Given information:
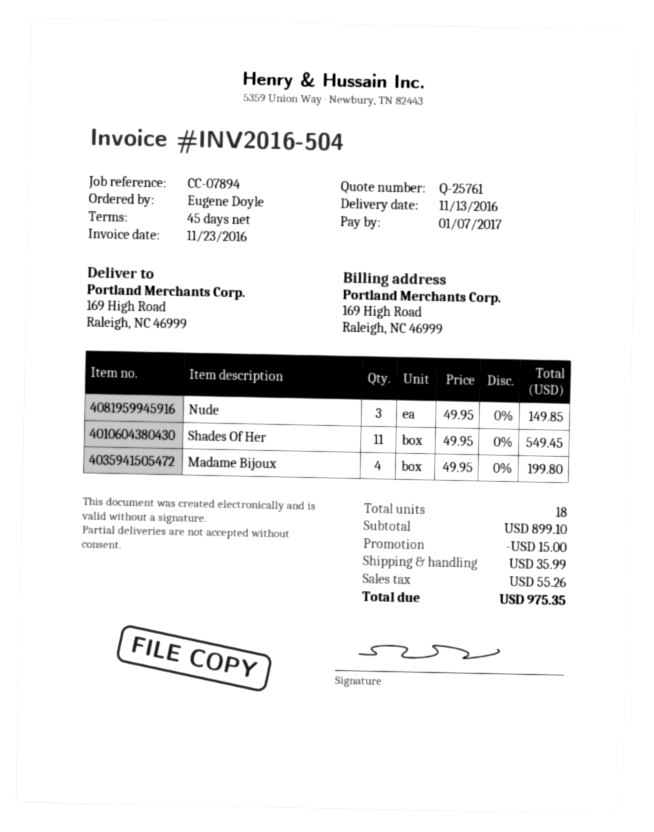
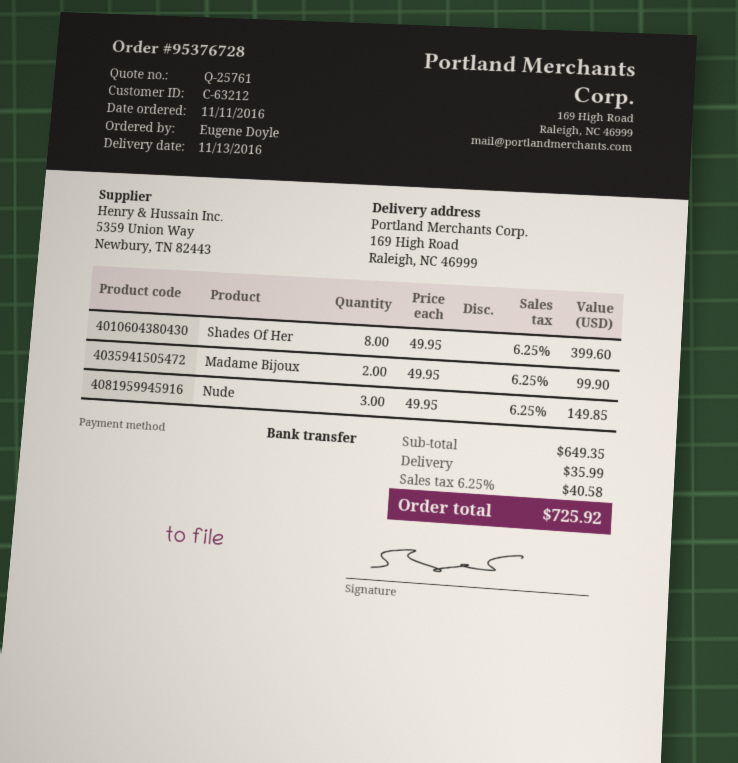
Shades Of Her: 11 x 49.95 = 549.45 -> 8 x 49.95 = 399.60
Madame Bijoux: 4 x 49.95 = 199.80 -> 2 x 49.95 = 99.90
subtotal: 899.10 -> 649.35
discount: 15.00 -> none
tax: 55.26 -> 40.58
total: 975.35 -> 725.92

The problem: Beginning with the line that contains "Madame Bijoux: 4", write out every line through the end of the entries above, exactly.

Result:
Madame Bijoux: 4 x 49.95 = 199.80 -> 2 x 49.95 = 99.90
subtotal: 899.10 -> 649.35
discount: 15.00 -> none
tax: 55.26 -> 40.58
total: 975.35 -> 725.92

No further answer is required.